* _DATA PROVIDED_:
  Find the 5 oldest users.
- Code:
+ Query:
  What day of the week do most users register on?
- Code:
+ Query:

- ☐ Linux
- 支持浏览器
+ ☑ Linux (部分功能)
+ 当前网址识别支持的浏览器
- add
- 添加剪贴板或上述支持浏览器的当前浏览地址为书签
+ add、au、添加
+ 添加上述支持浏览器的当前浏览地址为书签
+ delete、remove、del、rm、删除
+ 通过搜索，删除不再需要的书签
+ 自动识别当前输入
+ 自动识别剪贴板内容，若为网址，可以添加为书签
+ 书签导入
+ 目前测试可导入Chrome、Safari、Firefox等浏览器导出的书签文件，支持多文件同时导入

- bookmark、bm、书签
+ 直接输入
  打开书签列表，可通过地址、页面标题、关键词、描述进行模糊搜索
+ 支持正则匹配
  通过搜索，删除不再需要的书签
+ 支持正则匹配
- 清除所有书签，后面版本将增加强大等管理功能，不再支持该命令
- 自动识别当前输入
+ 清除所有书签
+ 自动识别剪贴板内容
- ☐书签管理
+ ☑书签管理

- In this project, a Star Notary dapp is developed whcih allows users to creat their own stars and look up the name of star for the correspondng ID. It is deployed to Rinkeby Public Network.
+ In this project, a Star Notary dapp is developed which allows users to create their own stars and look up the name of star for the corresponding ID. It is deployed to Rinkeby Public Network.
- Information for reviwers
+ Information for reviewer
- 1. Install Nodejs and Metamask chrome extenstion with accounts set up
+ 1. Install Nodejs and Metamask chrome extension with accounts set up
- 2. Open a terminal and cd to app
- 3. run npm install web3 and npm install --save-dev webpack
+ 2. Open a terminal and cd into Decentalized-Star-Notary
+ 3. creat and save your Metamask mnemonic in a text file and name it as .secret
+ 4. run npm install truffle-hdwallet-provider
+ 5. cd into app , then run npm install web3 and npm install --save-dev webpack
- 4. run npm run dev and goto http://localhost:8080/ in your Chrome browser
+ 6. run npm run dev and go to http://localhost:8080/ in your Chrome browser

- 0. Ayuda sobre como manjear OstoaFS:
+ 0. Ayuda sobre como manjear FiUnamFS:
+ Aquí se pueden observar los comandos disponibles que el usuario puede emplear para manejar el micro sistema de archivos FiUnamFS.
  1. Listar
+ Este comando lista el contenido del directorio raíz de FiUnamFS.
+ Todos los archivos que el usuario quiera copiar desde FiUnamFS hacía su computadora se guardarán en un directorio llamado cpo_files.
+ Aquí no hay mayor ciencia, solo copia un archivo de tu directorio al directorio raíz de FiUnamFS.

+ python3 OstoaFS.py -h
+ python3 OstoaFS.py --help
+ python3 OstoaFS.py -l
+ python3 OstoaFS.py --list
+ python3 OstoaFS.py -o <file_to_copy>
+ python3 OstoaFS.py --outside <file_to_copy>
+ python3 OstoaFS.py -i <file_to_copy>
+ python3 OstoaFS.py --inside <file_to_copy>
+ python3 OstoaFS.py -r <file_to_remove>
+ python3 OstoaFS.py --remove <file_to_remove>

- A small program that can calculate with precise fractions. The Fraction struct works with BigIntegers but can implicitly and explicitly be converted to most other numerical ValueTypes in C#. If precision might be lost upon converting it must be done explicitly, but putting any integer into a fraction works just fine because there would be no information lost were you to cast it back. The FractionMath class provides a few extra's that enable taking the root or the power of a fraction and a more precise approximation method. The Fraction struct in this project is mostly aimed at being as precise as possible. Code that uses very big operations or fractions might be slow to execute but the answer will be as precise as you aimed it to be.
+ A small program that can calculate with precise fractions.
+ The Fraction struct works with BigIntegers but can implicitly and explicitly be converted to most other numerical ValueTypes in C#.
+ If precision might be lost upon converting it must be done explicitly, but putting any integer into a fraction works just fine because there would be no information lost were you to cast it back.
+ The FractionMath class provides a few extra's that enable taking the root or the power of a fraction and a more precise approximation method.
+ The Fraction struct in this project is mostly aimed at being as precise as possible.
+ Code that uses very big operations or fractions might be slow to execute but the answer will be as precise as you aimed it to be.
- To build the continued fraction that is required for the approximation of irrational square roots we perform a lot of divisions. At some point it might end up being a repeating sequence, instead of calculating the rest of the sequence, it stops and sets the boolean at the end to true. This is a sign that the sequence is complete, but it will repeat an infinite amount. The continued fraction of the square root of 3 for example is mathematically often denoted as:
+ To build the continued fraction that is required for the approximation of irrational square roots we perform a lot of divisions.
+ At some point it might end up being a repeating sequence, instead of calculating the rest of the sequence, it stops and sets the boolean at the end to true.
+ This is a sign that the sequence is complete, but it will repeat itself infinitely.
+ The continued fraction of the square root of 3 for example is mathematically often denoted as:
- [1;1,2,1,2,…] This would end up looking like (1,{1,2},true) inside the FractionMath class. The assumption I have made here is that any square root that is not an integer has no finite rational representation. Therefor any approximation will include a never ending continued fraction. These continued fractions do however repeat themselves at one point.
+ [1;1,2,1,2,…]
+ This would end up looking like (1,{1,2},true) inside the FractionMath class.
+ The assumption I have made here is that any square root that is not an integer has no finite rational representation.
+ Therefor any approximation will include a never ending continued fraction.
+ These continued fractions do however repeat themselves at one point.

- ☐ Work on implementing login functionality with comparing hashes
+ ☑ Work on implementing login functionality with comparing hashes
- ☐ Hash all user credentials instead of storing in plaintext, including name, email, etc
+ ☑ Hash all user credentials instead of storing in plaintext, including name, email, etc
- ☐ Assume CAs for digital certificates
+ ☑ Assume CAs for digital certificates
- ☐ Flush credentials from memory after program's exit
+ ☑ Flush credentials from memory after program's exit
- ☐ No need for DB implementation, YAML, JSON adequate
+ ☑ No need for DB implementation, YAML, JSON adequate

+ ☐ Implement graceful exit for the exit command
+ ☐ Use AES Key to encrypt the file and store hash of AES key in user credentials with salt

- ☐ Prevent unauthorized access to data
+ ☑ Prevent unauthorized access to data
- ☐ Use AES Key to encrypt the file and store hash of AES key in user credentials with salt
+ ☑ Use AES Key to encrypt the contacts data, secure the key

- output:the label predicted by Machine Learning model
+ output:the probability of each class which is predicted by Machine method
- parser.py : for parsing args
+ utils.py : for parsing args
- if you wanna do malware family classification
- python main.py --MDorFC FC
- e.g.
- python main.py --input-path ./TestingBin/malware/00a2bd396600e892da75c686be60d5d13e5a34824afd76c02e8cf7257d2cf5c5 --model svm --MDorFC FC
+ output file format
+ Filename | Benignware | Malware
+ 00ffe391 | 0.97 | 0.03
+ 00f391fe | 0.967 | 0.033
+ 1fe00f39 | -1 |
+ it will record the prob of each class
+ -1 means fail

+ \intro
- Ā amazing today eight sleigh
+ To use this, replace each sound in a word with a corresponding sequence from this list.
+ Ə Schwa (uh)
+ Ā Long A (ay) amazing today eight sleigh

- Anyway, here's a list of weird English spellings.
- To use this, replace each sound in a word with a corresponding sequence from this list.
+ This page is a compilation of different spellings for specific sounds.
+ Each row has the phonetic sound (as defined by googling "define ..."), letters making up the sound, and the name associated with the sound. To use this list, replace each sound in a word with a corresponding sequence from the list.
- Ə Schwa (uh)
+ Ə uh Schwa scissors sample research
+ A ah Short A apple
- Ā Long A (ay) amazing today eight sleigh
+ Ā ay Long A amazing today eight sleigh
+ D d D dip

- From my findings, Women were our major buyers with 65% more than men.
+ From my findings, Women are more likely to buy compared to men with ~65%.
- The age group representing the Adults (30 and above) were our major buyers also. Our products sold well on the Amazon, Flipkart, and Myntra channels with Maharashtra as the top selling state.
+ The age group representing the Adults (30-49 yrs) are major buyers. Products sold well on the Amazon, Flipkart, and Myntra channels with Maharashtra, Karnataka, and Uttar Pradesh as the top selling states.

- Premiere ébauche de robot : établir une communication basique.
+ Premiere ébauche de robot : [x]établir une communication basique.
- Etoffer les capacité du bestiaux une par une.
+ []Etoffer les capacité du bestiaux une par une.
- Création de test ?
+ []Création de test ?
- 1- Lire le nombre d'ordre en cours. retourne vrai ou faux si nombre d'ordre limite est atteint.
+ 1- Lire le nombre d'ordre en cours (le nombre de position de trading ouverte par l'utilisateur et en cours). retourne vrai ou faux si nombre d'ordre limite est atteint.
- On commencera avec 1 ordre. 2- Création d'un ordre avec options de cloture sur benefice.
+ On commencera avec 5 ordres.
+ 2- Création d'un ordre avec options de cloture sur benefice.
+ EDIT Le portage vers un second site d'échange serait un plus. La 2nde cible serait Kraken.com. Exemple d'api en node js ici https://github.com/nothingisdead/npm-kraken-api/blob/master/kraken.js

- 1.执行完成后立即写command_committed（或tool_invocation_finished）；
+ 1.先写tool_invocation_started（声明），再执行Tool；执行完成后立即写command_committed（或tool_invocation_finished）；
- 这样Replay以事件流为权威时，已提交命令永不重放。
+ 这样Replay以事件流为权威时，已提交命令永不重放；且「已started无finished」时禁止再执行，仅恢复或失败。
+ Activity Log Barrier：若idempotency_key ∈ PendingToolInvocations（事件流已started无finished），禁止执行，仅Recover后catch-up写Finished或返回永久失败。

* _TASK REQUIREMENTS_: Using the entries above, copy out all lines that contain the string "établir".

* _PROBLEM SOLUTION_:
- Premiere ébauche de robot : établir une communication basique.
+ Premiere ébauche de robot : [x]établir une communication basique.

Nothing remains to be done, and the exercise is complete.